Work item. Exact transcript, pictures excluded: write out every record below.

Input material.
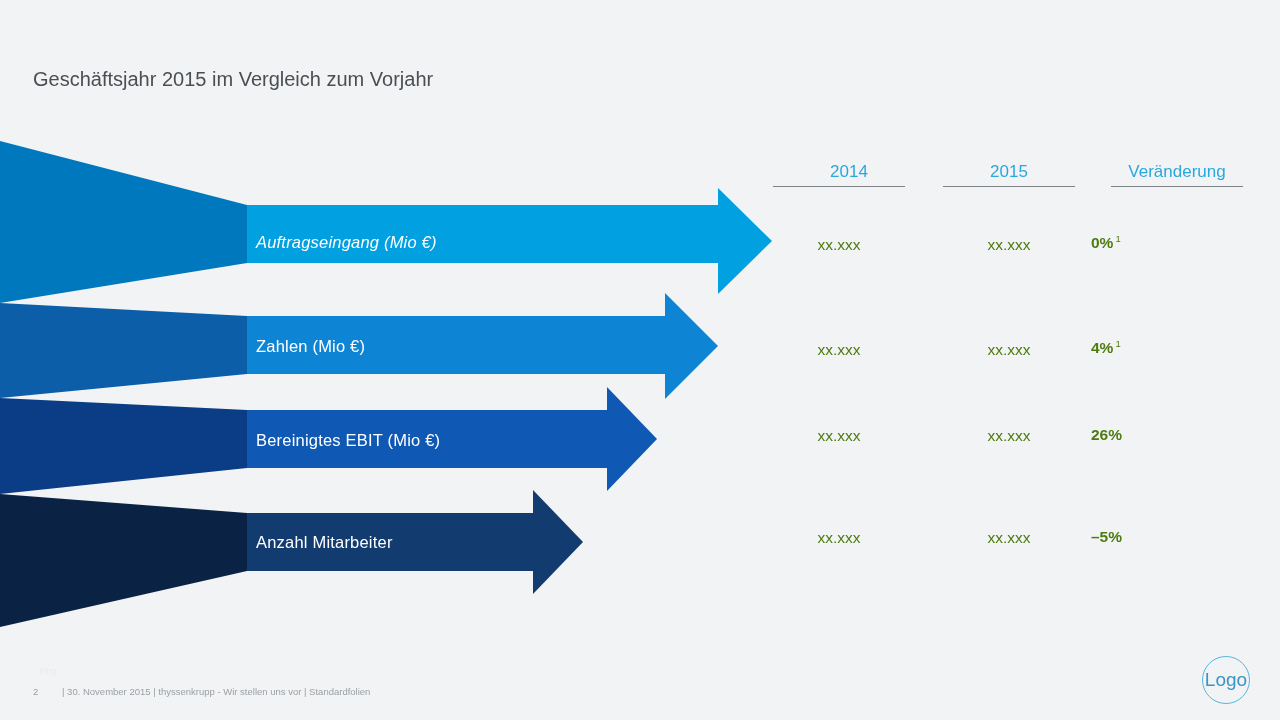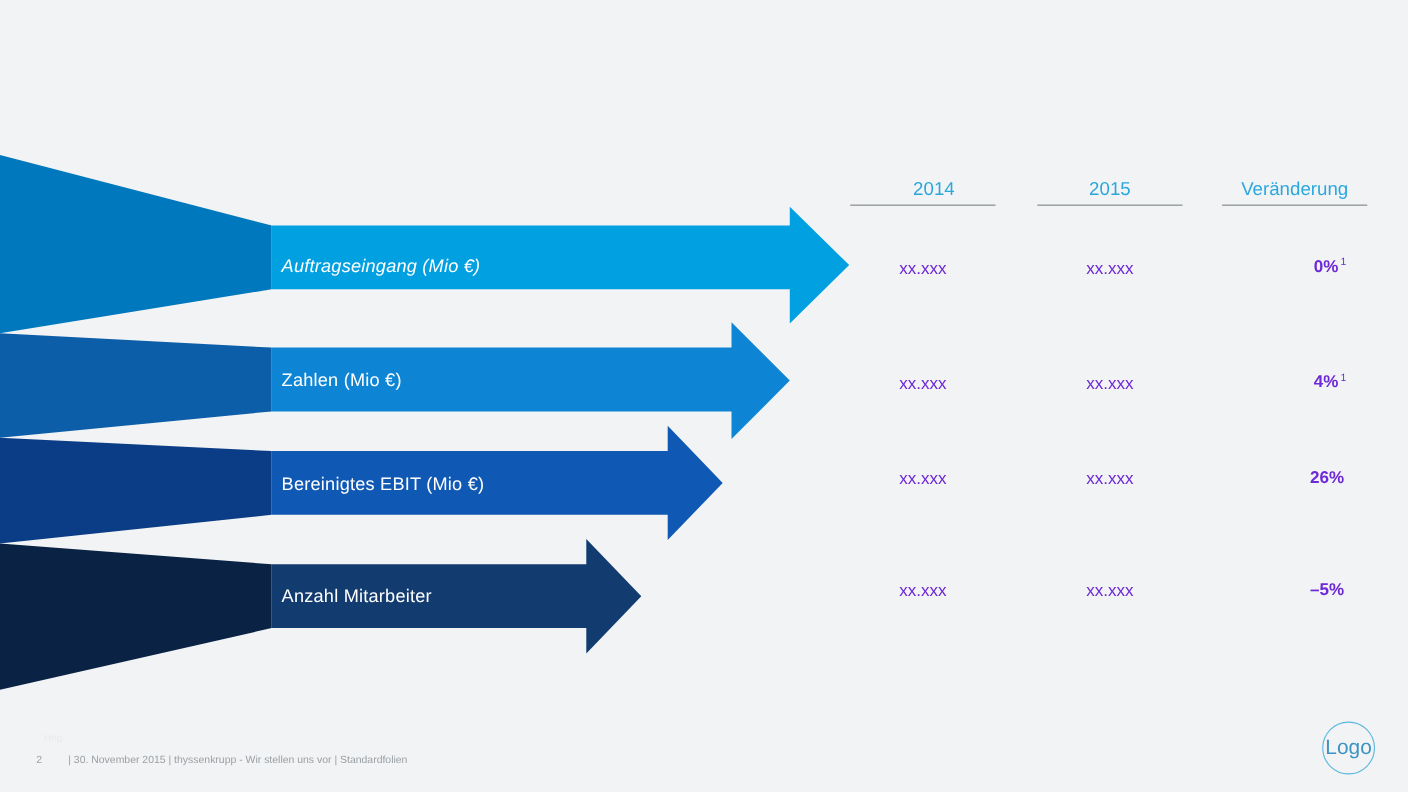--- a/index.html
+++ b/index.html
@@ -34,25 +34,25 @@
 
   
   .col-head{
     position:absolute;font-size:17px;color:#2aa8dd;
     text-align:center;white-space:nowrap;
   }
   .col-rule{
     position:absolute;height:1px;background:#7d8287;
   }
   .cell{
-    position:absolute;font-size:15.5px;color:#6d28d9;
+    position:absolute;font-size:15.5px;color:#4d7c0f;
     white-space:nowrap;
   }
   .cell.num{text-align:center;}
-  .cell.chg{font-weight:bold;text-align:right;}
+  .cell.chg{font-weight:bold;text-align:left;}
   .cell.chg sup{font-weight:normal;font-size:9.5px;
     vertical-align:super;margin-left:2px;}
 
   
   .footer-ghost{
     position:absolute;left:40px;top:666px;
     font-size:9px;color:#e9eaeb;white-space:nowrap;
   }
   .footer-page{
     position:absolute;left:33px;top:686px;
@@ -68,20 +68,21 @@
     border:1.4px solid #57b7e0;
     display:flex;align-items:center;justify-content:center;
     font-size:19px;color:#3d94c4;
   }
 </style>
 </head>
 <body>
 
 <div class="slide">
 
+  <div class="subtitle">Geschäftsjahr 2015 im Vergleich zum Vorjahr</div>
 
   <svg class="arrows" viewBox="0 0 1280 720">
 
     <polygon id="tail-0" points="0,141 247,205 247,263 0,303" fill="#0078bd"></polygon>
     <polygon id="arrow-0" points="247,205 718,205 718,188 772,241 718,294 718,263 247,263" fill="#00a0e1"></polygon>
 
     <polygon id="tail-1" points="0,303 247,316 247,374 0,398" fill="#0d5ea8"></polygon>
     <polygon id="arrow-1" points="247,316 665,316 665,293 718,346 665,399 665,374 247,374" fill="#0e85d4"></polygon>
 
     <polygon id="tail-2" points="0,398 247,410 247,468 0,494" fill="#0b3d86"></polygon>

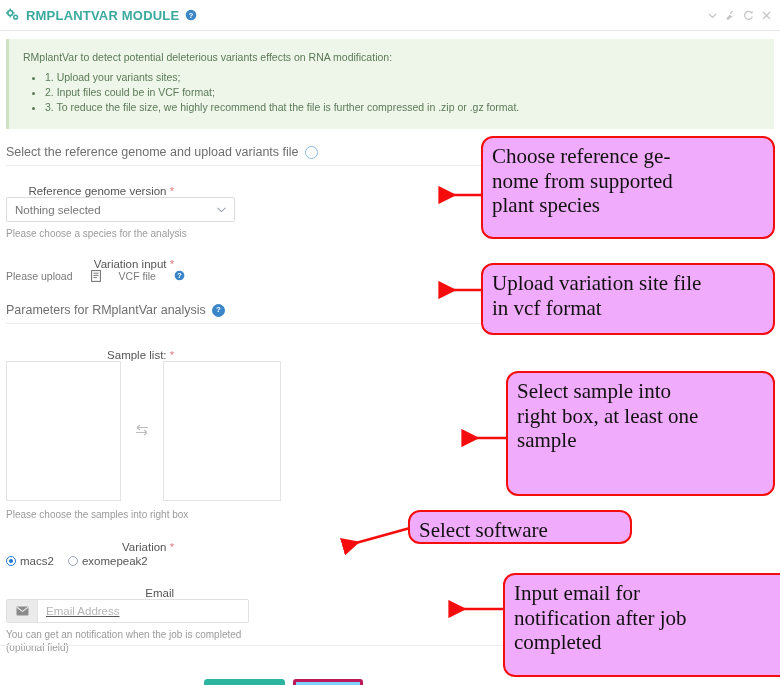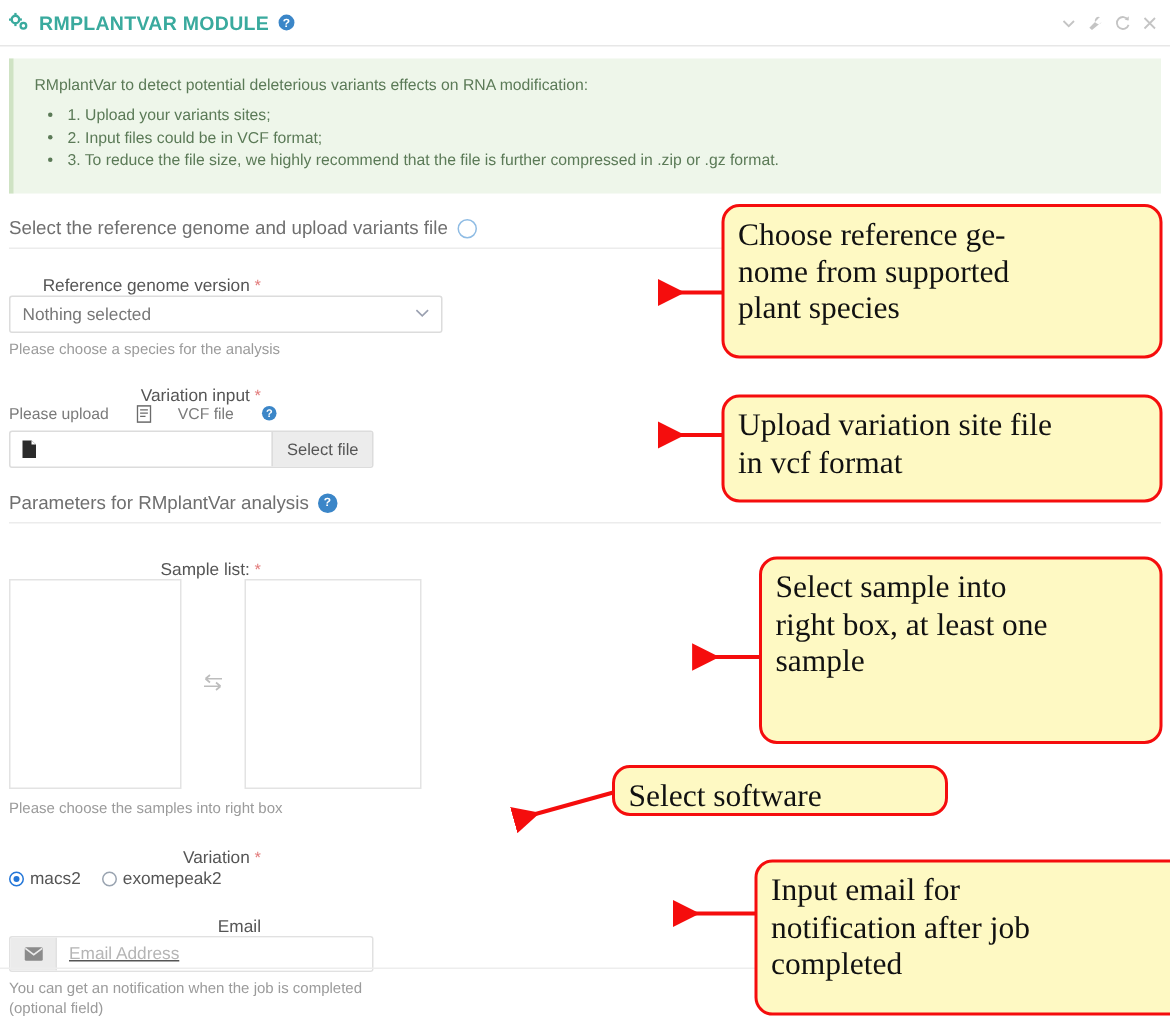--- a/index.html
+++ b/index.html
@@ -104,21 +104,21 @@
     padding-right: 12px;
     font-size: 11.5px;
     color: #555;
     box-sizing: border-box;
     padding-top: 3px;
   }
   .req { color: #e27a7a; font-size: 11px; }
   .form-field { flex: 1; }
 
   .select-box {
-    width: 289px;
+    width: 229px;
     height: 25px;
     border: 1px solid #dcdcdc;
     border-radius: 2px;
     background: #fff;
     display: flex;
     align-items: center;
     padding: 0 8px;
     box-sizing: border-box;
     font-size: 11.5px;
     color: #777;
@@ -210,21 +210,21 @@
 
   
   .anno-layer {
     position:absolute; left:0; top:0; width:780px; height:685px;
     pointer-events:none;
   }
   .callout {
     position:absolute;
     border: 2.3px solid #f50d0d;
     border-radius: 12px;
-    background:#fef9c3;
+    background:#f0abfc;
     font-family:"Liberation Serif", serif;
     font-size: 21px;
     color:#111;
     line-height: 1.17;
     padding: 6px 9px;
     box-sizing:border-box;
   }
   .anno-svg { position:absolute; left:0; top:0; }
 </style>
 </head>
@@ -327,32 +327,20 @@
         </svg>
       </span>
       <span>VCF file</span>
       <span class="title-help">
         <svg width="11" height="11" viewBox="0 0 12 12">
           <circle cx="6" cy="6" r="5.3" fill="#3b86c8"></circle>
           <text x="6" y="9" font-size="8" font-family="Liberation Sans, sans-serif" fill="#fff" text-anchor="middle" font-weight="bold">?</text>
         </svg>
       </span>
     </div>
-    <div class="file-input-group">
-      <div class="file-input-box">
-        <span class="file-glyph">
-          <svg width="11" height="13" viewBox="0 0 11 13">
-            <path d="M1 0.6 H7 L10 3.4 V12.4 H1 Z" fill="#2b2b2b"></path>
-            <path d="M7 0.6 V3.4 H10 Z" fill="#ffffff"></path>
-          </svg>
-        </span>
-        <span></span>
-      </div>
-      <div class="file-btn">Select file</div>
-    </div>
   </div>
 </div>
 
 <div class="section-head">
   <span>Parameters for RMplantVar analysis</span>
   <span class="help-circle filled">?</span>
 </div>
 
 <div class="form-row" style="margin-top:22px;">
   <div class="form-label">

Result of this exercise.
--- a/index.html
+++ b/index.html
@@ -34,25 +34,25 @@
 
   
   .col-head{
     position:absolute;font-size:17px;color:#2aa8dd;
     text-align:center;white-space:nowrap;
   }
   .col-rule{
     position:absolute;height:1px;background:#7d8287;
   }
   .cell{
-    position:absolute;font-size:15.5px;color:#6d28d9;
+    position:absolute;font-size:15.5px;color:#4d7c0f;
     white-space:nowrap;
   }
   .cell.num{text-align:center;}
-  .cell.chg{font-weight:bold;text-align:right;}
+  .cell.chg{font-weight:bold;text-align:left;}
   .cell.chg sup{font-weight:normal;font-size:9.5px;
     vertical-align:super;margin-left:2px;}
 
   
   .footer-ghost{
     position:absolute;left:40px;top:666px;
     font-size:9px;color:#e9eaeb;white-space:nowrap;
   }
   .footer-page{
     position:absolute;left:33px;top:686px;
@@ -68,20 +68,21 @@
     border:1.4px solid #57b7e0;
     display:flex;align-items:center;justify-content:center;
     font-size:19px;color:#3d94c4;
   }
 </style>
 </head>
 <body>
 
 <div class="slide">
 
+  <div class="subtitle">Geschäftsjahr 2015 im Vergleich zum Vorjahr</div>
 
   <svg class="arrows" viewBox="0 0 1280 720">
 
     <polygon id="tail-0" points="0,141 247,205 247,263 0,303" fill="#0078bd"></polygon>
     <polygon id="arrow-0" points="247,205 718,205 718,188 772,241 718,294 718,263 247,263" fill="#00a0e1"></polygon>
 
     <polygon id="tail-1" points="0,303 247,316 247,374 0,398" fill="#0d5ea8"></polygon>
     <polygon id="arrow-1" points="247,316 665,316 665,293 718,346 665,399 665,374 247,374" fill="#0e85d4"></polygon>
 
     <polygon id="tail-2" points="0,398 247,410 247,468 0,494" fill="#0b3d86"></polygon>

--- a/index.html
+++ b/index.html
@@ -104,21 +104,21 @@
     padding-right: 12px;
     font-size: 11.5px;
     color: #555;
     box-sizing: border-box;
     padding-top: 3px;
   }
   .req { color: #e27a7a; font-size: 11px; }
   .form-field { flex: 1; }
 
   .select-box {
-    width: 289px;
+    width: 229px;
     height: 25px;
     border: 1px solid #dcdcdc;
     border-radius: 2px;
     background: #fff;
     display: flex;
     align-items: center;
     padding: 0 8px;
     box-sizing: border-box;
     font-size: 11.5px;
     color: #777;
@@ -210,21 +210,21 @@
 
   
   .anno-layer {
     position:absolute; left:0; top:0; width:780px; height:685px;
     pointer-events:none;
   }
   .callout {
     position:absolute;
     border: 2.3px solid #f50d0d;
     border-radius: 12px;
-    background:#fef9c3;
+    background:#f0abfc;
     font-family:"Liberation Serif", serif;
     font-size: 21px;
     color:#111;
     line-height: 1.17;
     padding: 6px 9px;
     box-sizing:border-box;
   }
   .anno-svg { position:absolute; left:0; top:0; }
 </style>
 </head>
@@ -327,32 +327,20 @@
         </svg>
       </span>
       <span>VCF file</span>
       <span class="title-help">
         <svg width="11" height="11" viewBox="0 0 12 12">
           <circle cx="6" cy="6" r="5.3" fill="#3b86c8"></circle>
           <text x="6" y="9" font-size="8" font-family="Liberation Sans, sans-serif" fill="#fff" text-anchor="middle" font-weight="bold">?</text>
         </svg>
       </span>
     </div>
-    <div class="file-input-group">
-      <div class="file-input-box">
-        <span class="file-glyph">
-          <svg width="11" height="13" viewBox="0 0 11 13">
-            <path d="M1 0.6 H7 L10 3.4 V12.4 H1 Z" fill="#2b2b2b"></path>
-            <path d="M7 0.6 V3.4 H10 Z" fill="#ffffff"></path>
-          </svg>
-        </span>
-        <span></span>
-      </div>
-      <div class="file-btn">Select file</div>
-    </div>
   </div>
 </div>
 
 <div class="section-head">
   <span>Parameters for RMplantVar analysis</span>
   <span class="help-circle filled">?</span>
 </div>
 
 <div class="form-row" style="margin-top:22px;">
   <div class="form-label">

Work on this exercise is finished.